Step 2 - Install the .crt and .rsa keys into SiteLock's dashboard
- Go back to the Customer Portal's Dashboard.
- Under the hosting package, you selected earlier, click SiteLock Security from the Manage list of options.
- Locate your domain name and click on the shield icon under Settings.
- In the SiteLock dashboard, click Settings from the left-hand menu.
- Under the Settings panel, select Trueshield Settings.
- In the Trueshield Settings, scroll down and look for the SSL Configuration Status section.
- If an SSL is already installed, it will show two buttons - Remove SSL Certificate and Replace Certificate. If there is no SSL, it will display the Upload Certificate button. Choose Replace Certificate if the SSL is already out of date or Upload Certificate if no SSL is installed.
- You will then be redirected to another page to be asked to upload a certificate file. Upload the .crt file. This is the first file you saved above.

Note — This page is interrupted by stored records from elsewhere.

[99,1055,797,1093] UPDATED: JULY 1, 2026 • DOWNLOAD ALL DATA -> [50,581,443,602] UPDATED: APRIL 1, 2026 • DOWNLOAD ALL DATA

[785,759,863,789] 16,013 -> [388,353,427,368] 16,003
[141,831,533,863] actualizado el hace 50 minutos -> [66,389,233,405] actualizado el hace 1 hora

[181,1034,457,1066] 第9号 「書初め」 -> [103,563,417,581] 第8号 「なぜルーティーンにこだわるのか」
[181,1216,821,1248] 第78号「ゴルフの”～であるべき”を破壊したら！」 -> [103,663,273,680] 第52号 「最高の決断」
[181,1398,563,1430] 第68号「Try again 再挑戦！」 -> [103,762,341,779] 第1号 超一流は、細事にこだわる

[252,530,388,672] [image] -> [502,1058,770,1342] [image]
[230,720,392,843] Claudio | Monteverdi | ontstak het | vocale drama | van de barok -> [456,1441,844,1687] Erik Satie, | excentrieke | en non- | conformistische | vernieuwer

Note: If the Choose File button did not work, drag and drop your .crt file from your computer to the Certificate box.
- Once uploaded, the Private Key and Passphrase fields will appear. Drag and drop the .key file to the second box. This is the second file that you saved above. Leave the Passphrase field empty.
- Hit Submit.
- A confirmation prompt will appear, notifying you of the successful upload.
- After this is completed, remove the files saved on your computer (crt.txt and rsa.txt).
Refresh your browser. The site should now route SSL traffic through the SiteLock firewall/CDN.